Discussion in 'Deer and Gameheads' started by KatieC, Sep 16, 2017.

  1. KatieC

    KatieC Active Member

    Awesome, thanks so much.
  2. MatthewCRick

    MatthewCRick New Member


    I am new to the forum and noticed your post about DP. I also think I noticed that you are in MN (very bad for DP)? I was a professional taxidermist and College instructor for Taxidermy for 20+ years. My family has operated a shop since 1914. Sorry to hear about your allergic reactions to tanning. It's not to uncommon. I wonder if you used wet tanned skins or fully tanned skins that you re hydrated. I used to have some problems with wet tanned skins that allows the chemicals to leach.

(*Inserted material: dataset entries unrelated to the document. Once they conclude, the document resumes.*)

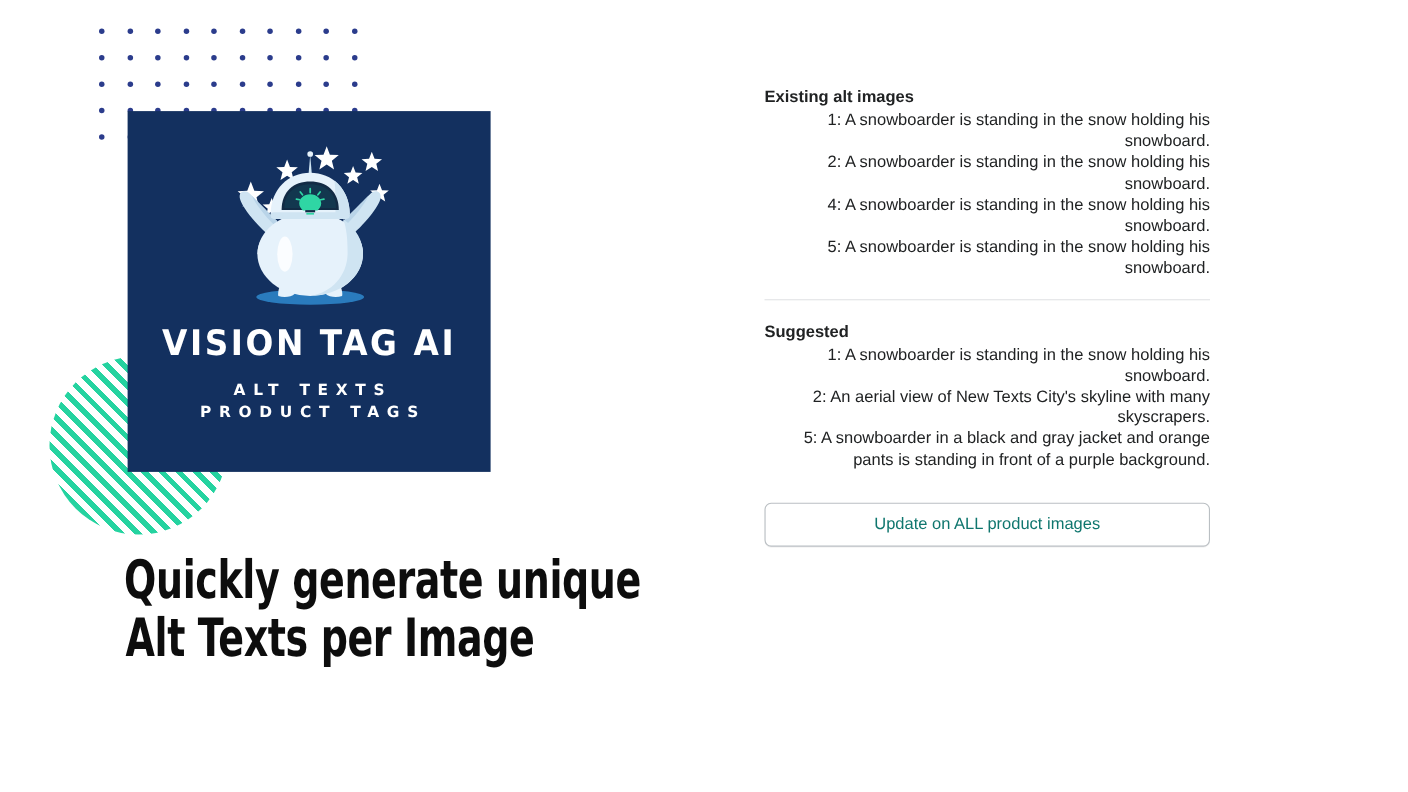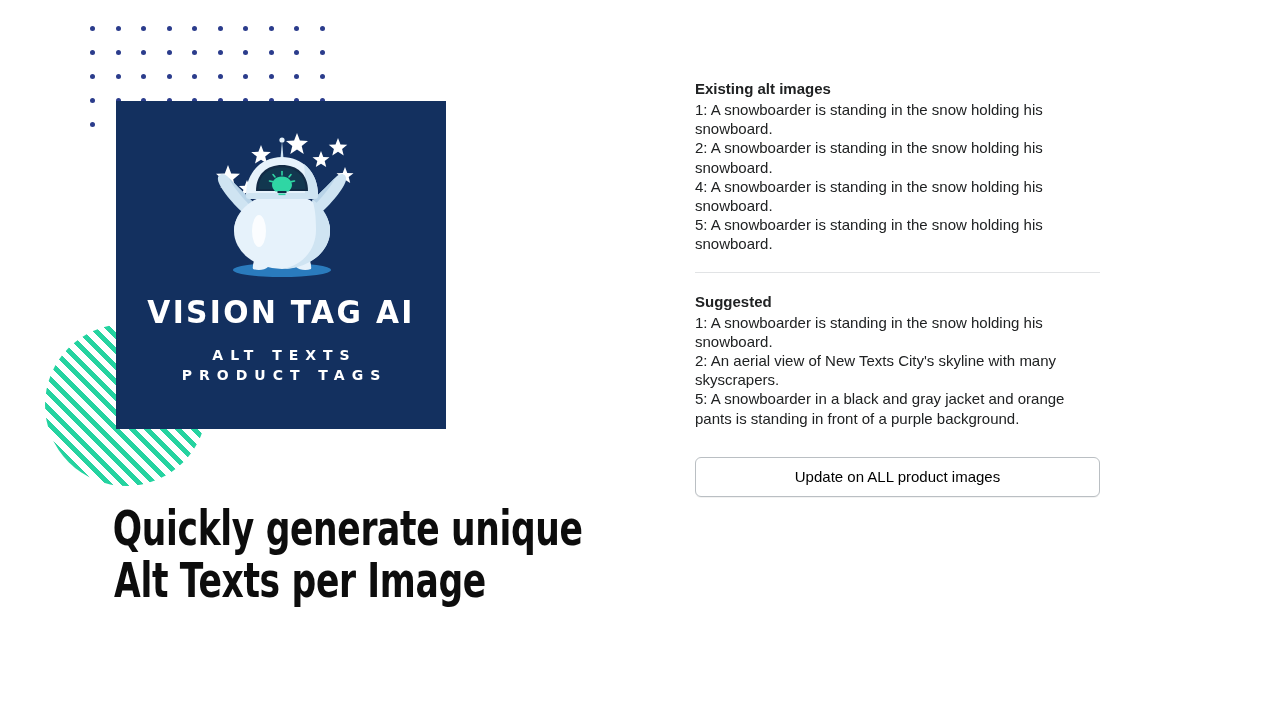--- a/index.html
+++ b/index.html
@@ -149,6 +149,7 @@
     font-size: 15px;
     line-height: 19.2px;
     color: #202223;
+    text-align: right;
   }
 
   #panel-divider {

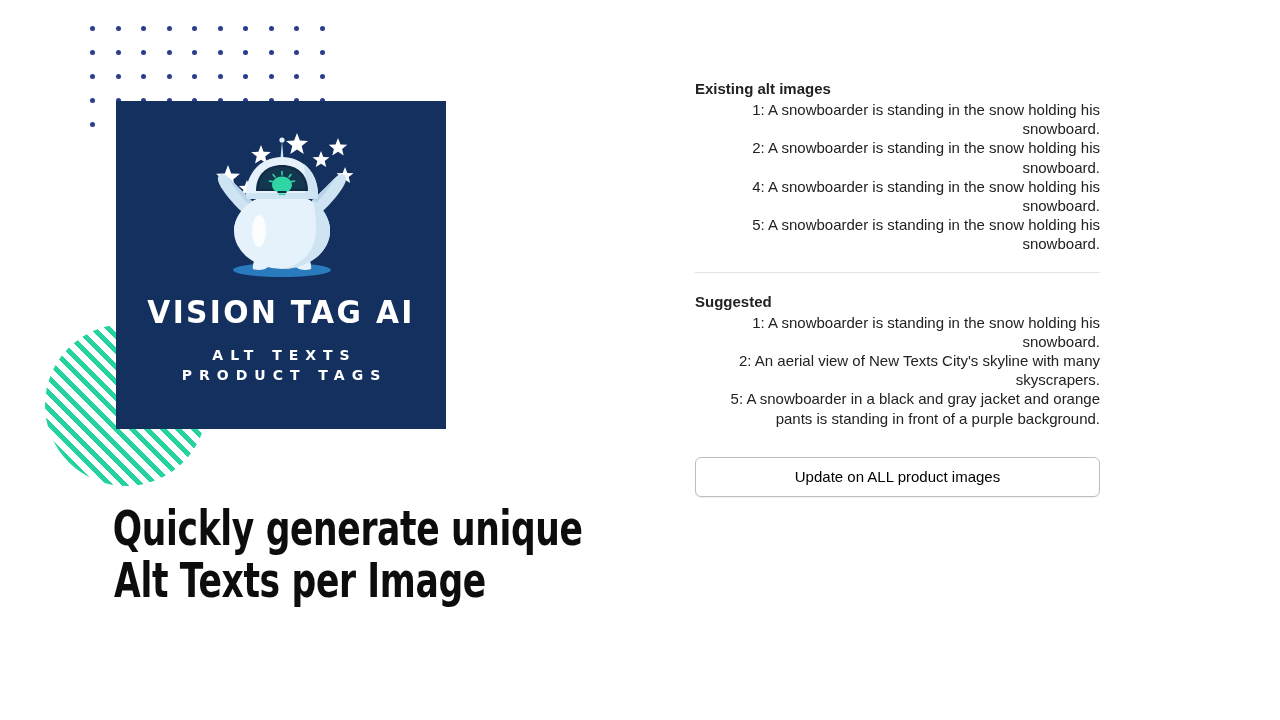--- a/index.html
+++ b/index.html
@@ -170,7 +170,7 @@
     box-shadow: 0 1px 0 rgba(0,0,0,0.05);
     font-family: "Liberation Sans", sans-serif;
     font-size: 15px;
-    color: #000000;
+    color: #0f766e;
     text-align: center;
     cursor: pointer;
   }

    I would strongly urge you to not use DP for any mount that you expect to last and or is for a paying customer. I myself and many of my friends had tried many different approaches to DP and it has never been a reliable preservative for anything other than birds and fish. It's simply not a professional grade solution. One of the main problems is that it is very susceptible to the extreme contraction that happens in winter months especially in northern climates. Years ago we extensively tested DP since it offered the huge advantage of potentially allowing us to mount heads sooner in the season and save us the cost of tanning and shipping which would improve the bottom line. All tests over many years were eventual failures. The DP'd skins just will not hold up over time. They are not tanned. Tanned skins are impregnated with sulfinated oil which will help them stretch as need. I would suggest you try using quality fully tanned skins from tanneries such as New Method or Wildlife, in San Francisco. I am relatively sure that there tanning is a derivative of salt and alum which is very safe. You simply re-hydrate your tanned skins. Use some latex gloves if desired but you will notice there will be NO offgassing other than the luster they use in dressing the hair. Also, note that these are not technically tanned skins they are Fur Dressed....same process that is used in making fur coats. If you do want to try DP....I would suggest you try and use bondo for the entire face and head of the mount DP usually starts to deteriorate there first.

  3. Dave Byrd

    Dave Byrd Active Member

    MatthewCRick, welcome to the forum but what a load of crap! If half of the garbage I've heard about dp were true then nothing I'd mounted since '96 would have survived. Your tests that were "eventual failures" probably says more about your mounting technique than it does dry preservative. I've seen entirely too many dry preserved mounts hold up and stand the test of time to believe even an ounce of the nonsense being peddled about it.
  4. KatieC

    KatieC Active Member

    MatthewCRick, over the years I've used both wet tanned skins and rehydrated dry tanned skins from a variety of tanneries. I'm not 100% sure what type of tan may be making me sick, but the ones from the commercial tanneries do for sure. I don't necessarily think it's even the tanning agent, it may be a deodorizer or fragrance used by the tanneries. From what I have a record of, I get a severe reaction from H & H tans, have also gotten sick from another strong smelling tan from an unknown tannery (doesn't smell like Wildlife Gallery or H & H). and have even gotten sick after putting some upholstery leather on an antler mount. I'm too scared to touch anything again, even alum tans just done by individuals and not the big commercial places. Getting violently sick to your stomach from something is a pretty good way to end up with a strong desire to completely avoid it!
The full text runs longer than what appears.